This movement is continued until the surgeon finds that the accessory tends to turn with the assembly. As will be described more fully below, the tubular part 23 can be removed from the plastic ring 22 by turning handle 5 to the right because, when the accessory is held in place, the tubular part 23 turns out of ring 22, since the screw threads 25 on the outside of part 23 and 25a on the inside of ring 22 are left-handed. Hence, upon turning the shaft to the right, the ring detaches from the tubular part. However, before this detachment takes place, an anastomosis must first be accomplished.

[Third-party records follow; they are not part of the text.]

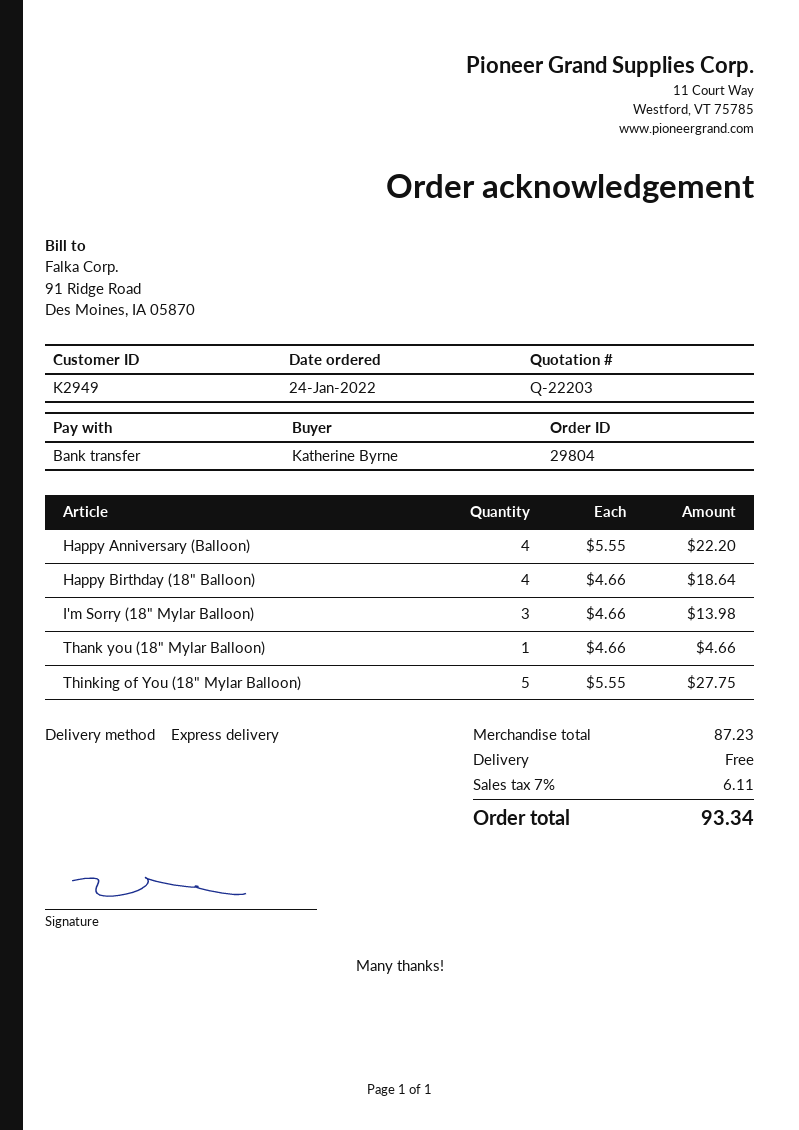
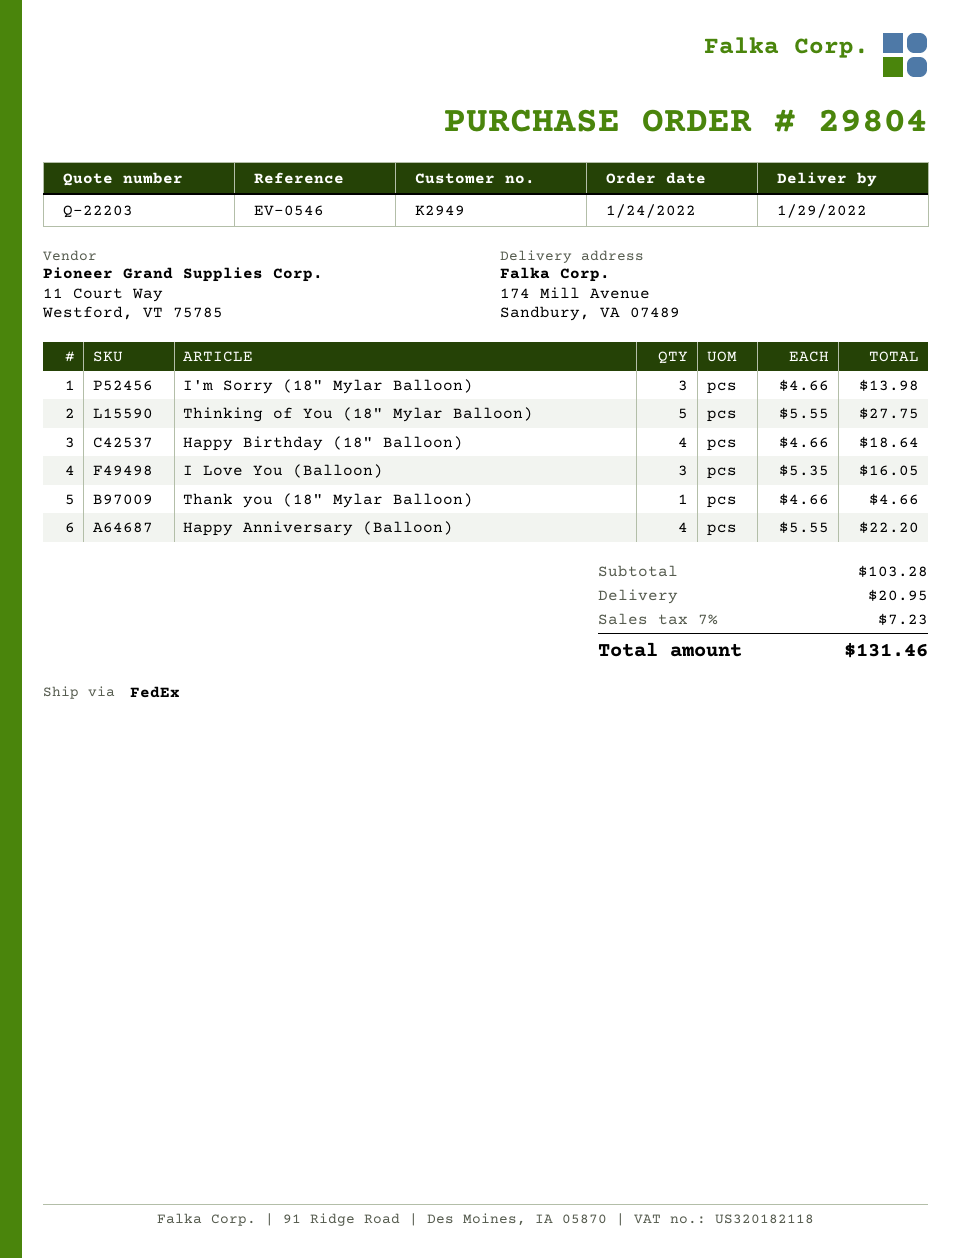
shipping method: express -> FedEx
I Love You (Balloon): none -> 3 x 5.35 = 16.05
subtotal: 87.23 -> 103.28
shipping: 0.00 -> 20.95
tax: 7% = 6.11 -> 7% = 7.23
total: 93.34 -> 131.46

When the accessory is connected to central shaft 18 in the manner described above, the constriction 27 of the proximate intestinal part 26 is at a certain distance from the constriction of the rectal wall (cf. FIG. 6). FIGS. 2 to 5 show the situations described above. By further turning handle 5, main tube 1 is returned in such a manner that the expandable part 23 protrudes beyond the free edge 6 of the main tube. In that situation, an annular spring 29 becomes visible. This spring is situated in the vicinity of the free edge of a plurality of lips 30, disposed circularly next to each other. These lips, at the end not shown in the drawing, are linked flexibly in such a manner that the ends around which annular spring 29 rests, give way outwardly so that the diameter of these lips is enlarged. This manipulation of the instrument is carried out by turning the serving ring 4 to the left. The central shaft 18 thereby is pulled in together with the accessory. Thereby, the underside of plastic ring 22 now gets into the space enclosed by the free ends of lips 30. The annular spring 29 thereby is expanded, and its diameter becomes larger than the inner diameter of main tube 1. If, by turning the serving ring 3 to the right, main tube 1 is adjusted toward, and in the direction of, plastic ring 22, the free edge 6 of main tube It pushes against the underside of annular spring 29. The latter then is pressed away from the lips 3t) and inverts in the constriction at 27. Consequently, the outer wall of rectum 10 is carried along with the ring and comes to rest against the outer wall of the proximate intestinal part in the constriction 27. In order to accomplish a good anastomosis, it is of particular importance to press the outer walls of these two parts, i.e., of the intestinal part and of the rectum. The required squeeze is provided by the spring 29. At the borderline of death and life, these two parts later grow together, and a necrosis of the intestinal walls forms. It has been found that after approximately two months the connection between these two intestinal parts can be recognized only by the mucous membrane relief without a trace of stenosis. The annular spring 29 preferably should be of a corrosion-proof metal.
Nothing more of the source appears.